Every entry below is to be returned unchanged. Images are not part of the copy.
_____
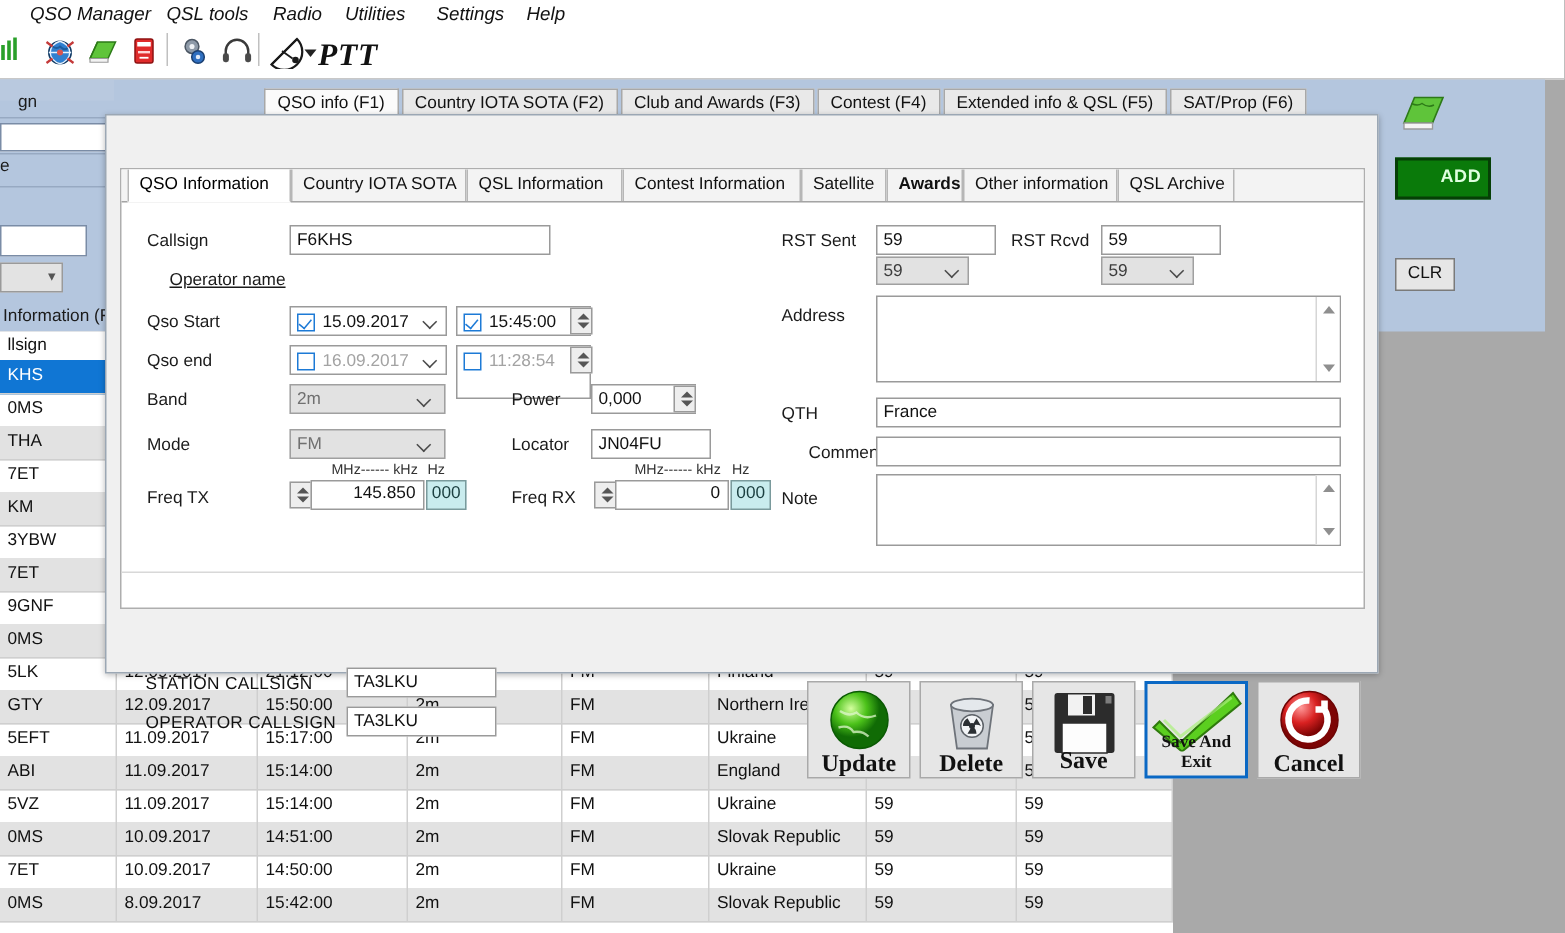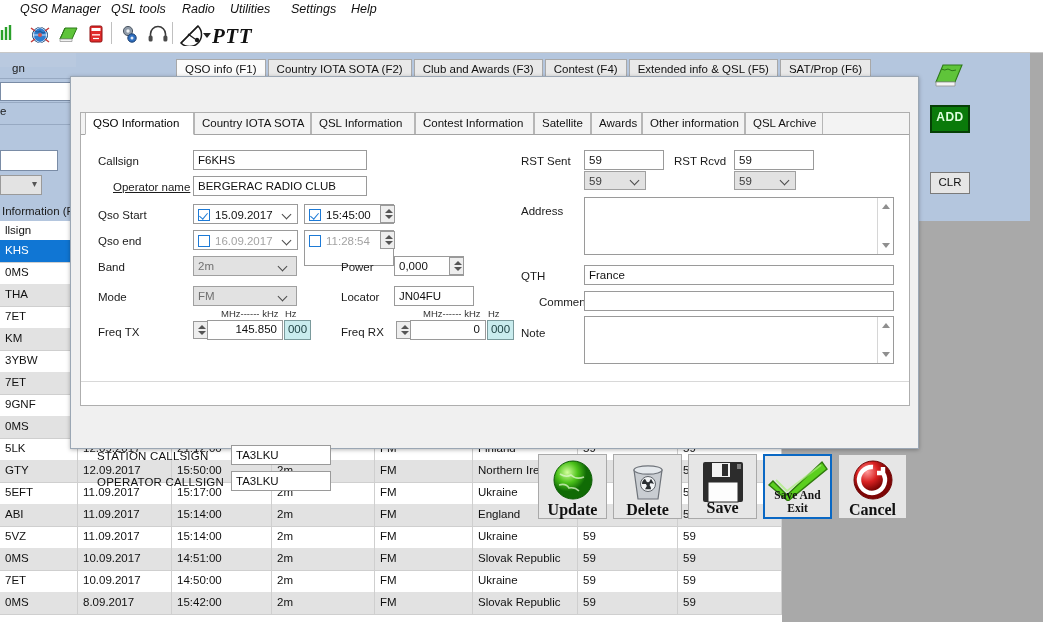--- a/index.html
+++ b/index.html
@@ -23,21 +23,21 @@
   .panel{position:absolute;left:0;top:53px;width:1030px;height:168px;background:#b4c6de;}
   .panel-strip{position:absolute;left:0;width:76px;height:14px;background:#b9c9df;}
   .fld-lbl{position:absolute;font-size:11.5px;color:#1b1b1b;white-space:nowrap;}
   .panel-line{position:absolute;left:0;width:76px;height:1px;background:#97a9c2;}
   .panel-input{position:absolute;background:#fff;border:1px solid #7a8ca6;}
   .panel-combo{position:absolute;background:#e3e3e3;border:1px solid #9a9a9a;}
   .panel-combo .cv{position:absolute;right:4px;top:2px;color:#555;font-size:10px;}
 
   .greenbook{position:absolute;left:932px;top:60px;width:34px;height:30px;}
   .addbtn{position:absolute;left:930px;top:105px;width:36px;height:24px;background:#0a7a0a;border:2px solid #063f06;color:#dfffdf;
-          font-size:12px;font-weight:bold;text-align:center;line-height:20px;letter-spacing:.5px;}
+          font-size:12px;font-weight:bold;text-align:center;line-height:20px;letter-spacing:.5px;padding-left:24px;}
   .clrbtn{position:absolute;left:930px;top:172px;width:38px;height:20px;background:#e6e6e6;border:1px solid #7a7a7a;color:#111;
           font-size:11.5px;text-align:center;line-height:18px;}
 
   
   .bg-tabs{position:absolute;left:176px;top:59px;height:20px;}
   .bg-tab{position:relative;float:left;height:19px;line-height:19px;padding:0 8px;margin-right:2px;
           background:#e9e9e9;border:1px solid #a8a8a8;font-size:11.5px;color:#111;white-space:nowrap;}
   .bg-tab.sel{background:#fbfbfb;border-bottom-color:#fbfbfb;}
 
   
@@ -393,30 +393,29 @@
 
 
     <div class="dlg-body">
 
       <div class="tabs">
         <div class="tab sel" style="left:4px;width:109px;">QSO Information</div>
         <div class="tab" style="left:113px;width:117px;">Country IOTA SOTA</div>
         <div class="tab" style="left:230px;width:104px;">QSL Information</div>
         <div class="tab" style="left:334px;width:119px;">Contest Information</div>
         <div class="tab" style="left:453px;width:57px;">Satellite</div>
-        <div class="tab" style="left:510px;width:51px;">Awards</div>
+        <div class="tab" style="left:510px;width:51px;font-weight:bold;">Awards</div>
         <div class="tab" style="left:561px;width:103px;">Other information</div>
         <div class="tab" style="left:664px;width:78px;">QSL Archive</div>
       </div>
 
       <div class="lab" style="left:17px;top:42px;">Callsign</div>
       <div class="txt" style="left:112px;top:37px;width:174px;height:20px;">F6KHS</div>
 
       <div class="lab" style="left:32px;top:68px;text-decoration:underline;">Operator name</div>
-      <div class="txt" style="left:112px;top:63px;width:174px;height:20px;">BERGERAC RADIO CLUB</div>
 
       <div class="lab" style="left:17px;top:96px;">Qso Start</div>
       <div class="dtp" style="left:112px;top:91px;width:105px;height:20px;">
         <span class="cbx on"></span>
         <span class="dtv">15.09.2017</span>
         <span class="chev" style="top:6px;"></span>
       </div>
       <div class="dtp" style="left:223px;top:91px;width:90px;height:20px;">
         <span class="cbx on"></span>
         <span class="dtv">15:45:00</span>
_____
> **Written solution**:
--- a/index.html
+++ b/index.html
@@ -23,21 +23,21 @@
   .panel{position:absolute;left:0;top:53px;width:1030px;height:168px;background:#b4c6de;}
   .panel-strip{position:absolute;left:0;width:76px;height:14px;background:#b9c9df;}
   .fld-lbl{position:absolute;font-size:11.5px;color:#1b1b1b;white-space:nowrap;}
   .panel-line{position:absolute;left:0;width:76px;height:1px;background:#97a9c2;}
   .panel-input{position:absolute;background:#fff;border:1px solid #7a8ca6;}
   .panel-combo{position:absolute;background:#e3e3e3;border:1px solid #9a9a9a;}
   .panel-combo .cv{position:absolute;right:4px;top:2px;color:#555;font-size:10px;}
 
   .greenbook{position:absolute;left:932px;top:60px;width:34px;height:30px;}
   .addbtn{position:absolute;left:930px;top:105px;width:36px;height:24px;background:#0a7a0a;border:2px solid #063f06;color:#dfffdf;
-          font-size:12px;font-weight:bold;text-align:center;line-height:20px;letter-spacing:.5px;}
+          font-size:12px;font-weight:bold;text-align:center;line-height:20px;letter-spacing:.5px;padding-left:24px;}
   .clrbtn{position:absolute;left:930px;top:172px;width:38px;height:20px;background:#e6e6e6;border:1px solid #7a7a7a;color:#111;
           font-size:11.5px;text-align:center;line-height:18px;}
 
   
   .bg-tabs{position:absolute;left:176px;top:59px;height:20px;}
   .bg-tab{position:relative;float:left;height:19px;line-height:19px;padding:0 8px;margin-right:2px;
           background:#e9e9e9;border:1px solid #a8a8a8;font-size:11.5px;color:#111;white-space:nowrap;}
   .bg-tab.sel{background:#fbfbfb;border-bottom-color:#fbfbfb;}
 
   
@@ -393,30 +393,29 @@
 
 
     <div class="dlg-body">
 
       <div class="tabs">
         <div class="tab sel" style="left:4px;width:109px;">QSO Information</div>
         <div class="tab" style="left:113px;width:117px;">Country IOTA SOTA</div>
         <div class="tab" style="left:230px;width:104px;">QSL Information</div>
         <div class="tab" style="left:334px;width:119px;">Contest Information</div>
         <div class="tab" style="left:453px;width:57px;">Satellite</div>
-        <div class="tab" style="left:510px;width:51px;">Awards</div>
+        <div class="tab" style="left:510px;width:51px;font-weight:bold;">Awards</div>
         <div class="tab" style="left:561px;width:103px;">Other information</div>
         <div class="tab" style="left:664px;width:78px;">QSL Archive</div>
       </div>
 
       <div class="lab" style="left:17px;top:42px;">Callsign</div>
       <div class="txt" style="left:112px;top:37px;width:174px;height:20px;">F6KHS</div>
 
       <div class="lab" style="left:32px;top:68px;text-decoration:underline;">Operator name</div>
-      <div class="txt" style="left:112px;top:63px;width:174px;height:20px;">BERGERAC RADIO CLUB</div>
 
       <div class="lab" style="left:17px;top:96px;">Qso Start</div>
       <div class="dtp" style="left:112px;top:91px;width:105px;height:20px;">
         <span class="cbx on"></span>
         <span class="dtv">15.09.2017</span>
         <span class="chev" style="top:6px;"></span>
       </div>
       <div class="dtp" style="left:223px;top:91px;width:90px;height:20px;">
         <span class="cbx on"></span>
         <span class="dtv">15:45:00</span>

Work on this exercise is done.